ACTIVITY: Output exactly the lines spanning from the line containing "Drasanvi Jabon Coco" to the last line of the entries, inclusive.

SUPPLIED DATA:

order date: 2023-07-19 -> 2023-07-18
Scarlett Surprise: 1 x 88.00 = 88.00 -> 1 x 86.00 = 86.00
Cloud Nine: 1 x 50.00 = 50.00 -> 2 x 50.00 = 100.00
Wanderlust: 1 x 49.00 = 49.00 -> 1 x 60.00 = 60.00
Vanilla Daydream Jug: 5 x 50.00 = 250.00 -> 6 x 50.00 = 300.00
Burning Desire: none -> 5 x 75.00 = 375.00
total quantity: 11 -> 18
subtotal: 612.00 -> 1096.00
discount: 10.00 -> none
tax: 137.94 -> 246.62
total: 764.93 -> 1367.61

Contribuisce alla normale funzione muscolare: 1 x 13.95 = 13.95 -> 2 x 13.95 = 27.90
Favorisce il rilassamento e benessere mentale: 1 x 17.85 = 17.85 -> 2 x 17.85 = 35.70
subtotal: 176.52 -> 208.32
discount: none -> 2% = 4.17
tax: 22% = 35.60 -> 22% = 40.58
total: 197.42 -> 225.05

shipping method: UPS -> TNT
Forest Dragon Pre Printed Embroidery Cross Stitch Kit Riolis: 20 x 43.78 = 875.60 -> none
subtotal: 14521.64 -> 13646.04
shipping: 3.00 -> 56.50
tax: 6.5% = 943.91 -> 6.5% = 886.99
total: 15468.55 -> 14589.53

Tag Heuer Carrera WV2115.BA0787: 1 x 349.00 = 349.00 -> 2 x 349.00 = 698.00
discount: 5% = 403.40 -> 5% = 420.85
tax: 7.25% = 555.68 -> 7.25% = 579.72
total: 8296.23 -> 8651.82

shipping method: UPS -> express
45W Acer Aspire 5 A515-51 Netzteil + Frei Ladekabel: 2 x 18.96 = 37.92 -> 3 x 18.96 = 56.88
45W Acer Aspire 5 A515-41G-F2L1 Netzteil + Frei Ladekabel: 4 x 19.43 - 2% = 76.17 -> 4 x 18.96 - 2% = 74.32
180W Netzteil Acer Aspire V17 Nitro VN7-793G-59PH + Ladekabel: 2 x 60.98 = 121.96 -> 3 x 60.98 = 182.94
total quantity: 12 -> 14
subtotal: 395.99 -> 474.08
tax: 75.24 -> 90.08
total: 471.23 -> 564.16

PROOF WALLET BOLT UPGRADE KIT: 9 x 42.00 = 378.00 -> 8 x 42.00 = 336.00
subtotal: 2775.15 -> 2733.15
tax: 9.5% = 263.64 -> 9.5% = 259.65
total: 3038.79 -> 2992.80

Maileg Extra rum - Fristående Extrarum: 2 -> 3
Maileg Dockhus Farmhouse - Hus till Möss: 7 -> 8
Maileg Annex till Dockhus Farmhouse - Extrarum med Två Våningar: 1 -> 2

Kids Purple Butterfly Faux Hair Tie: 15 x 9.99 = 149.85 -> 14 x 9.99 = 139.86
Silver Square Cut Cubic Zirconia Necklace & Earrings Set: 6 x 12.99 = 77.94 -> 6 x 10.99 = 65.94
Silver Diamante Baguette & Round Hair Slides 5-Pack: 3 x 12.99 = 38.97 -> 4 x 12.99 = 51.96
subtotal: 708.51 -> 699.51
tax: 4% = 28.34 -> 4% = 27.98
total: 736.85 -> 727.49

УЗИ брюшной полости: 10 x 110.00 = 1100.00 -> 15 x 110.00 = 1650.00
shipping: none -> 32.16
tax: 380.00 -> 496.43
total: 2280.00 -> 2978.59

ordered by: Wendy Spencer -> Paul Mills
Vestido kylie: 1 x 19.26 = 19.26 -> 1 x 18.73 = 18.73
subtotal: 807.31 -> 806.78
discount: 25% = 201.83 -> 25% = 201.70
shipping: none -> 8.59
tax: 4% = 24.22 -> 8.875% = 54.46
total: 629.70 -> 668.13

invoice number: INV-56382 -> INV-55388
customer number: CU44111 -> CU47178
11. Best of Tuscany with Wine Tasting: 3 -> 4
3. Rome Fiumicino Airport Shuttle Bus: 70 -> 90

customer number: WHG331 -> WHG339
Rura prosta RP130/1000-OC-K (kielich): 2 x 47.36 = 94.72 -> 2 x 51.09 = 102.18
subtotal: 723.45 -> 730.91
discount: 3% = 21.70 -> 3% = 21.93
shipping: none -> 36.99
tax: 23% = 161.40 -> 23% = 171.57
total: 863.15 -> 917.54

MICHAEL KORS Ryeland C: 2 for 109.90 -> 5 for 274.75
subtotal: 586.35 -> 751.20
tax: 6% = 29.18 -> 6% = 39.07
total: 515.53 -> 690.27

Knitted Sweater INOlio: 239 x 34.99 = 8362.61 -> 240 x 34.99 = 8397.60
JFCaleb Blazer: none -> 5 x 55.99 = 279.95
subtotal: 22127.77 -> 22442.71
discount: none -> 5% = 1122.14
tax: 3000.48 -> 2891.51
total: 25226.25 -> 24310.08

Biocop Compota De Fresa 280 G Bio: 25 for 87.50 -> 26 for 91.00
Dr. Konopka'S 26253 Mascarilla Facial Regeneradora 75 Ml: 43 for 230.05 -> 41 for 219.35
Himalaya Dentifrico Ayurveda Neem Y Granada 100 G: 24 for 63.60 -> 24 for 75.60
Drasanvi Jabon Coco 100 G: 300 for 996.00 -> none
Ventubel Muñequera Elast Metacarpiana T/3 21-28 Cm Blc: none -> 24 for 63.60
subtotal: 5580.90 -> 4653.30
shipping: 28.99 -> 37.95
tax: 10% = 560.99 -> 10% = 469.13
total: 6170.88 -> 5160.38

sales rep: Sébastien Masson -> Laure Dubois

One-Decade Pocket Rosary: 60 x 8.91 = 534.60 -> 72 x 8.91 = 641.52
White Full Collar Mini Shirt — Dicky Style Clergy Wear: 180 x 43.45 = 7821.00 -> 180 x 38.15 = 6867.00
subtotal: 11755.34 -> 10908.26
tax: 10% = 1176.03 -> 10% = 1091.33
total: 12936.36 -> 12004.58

OUTPUT BELOW:
Drasanvi Jabon Coco 100 G: 300 for 996.00 -> none
Ventubel Muñequera Elast Metacarpiana T/3 21-28 Cm Blc: none -> 24 for 63.60
subtotal: 5580.90 -> 4653.30
shipping: 28.99 -> 37.95
tax: 10% = 560.99 -> 10% = 469.13
total: 6170.88 -> 5160.38

sales rep: Sébastien Masson -> Laure Dubois

One-Decade Pocket Rosary: 60 x 8.91 = 534.60 -> 72 x 8.91 = 641.52
White Full Collar Mini Shirt — Dicky Style Clergy Wear: 180 x 43.45 = 7821.00 -> 180 x 38.15 = 6867.00
subtotal: 11755.34 -> 10908.26
tax: 10% = 1176.03 -> 10% = 1091.33
total: 12936.36 -> 12004.58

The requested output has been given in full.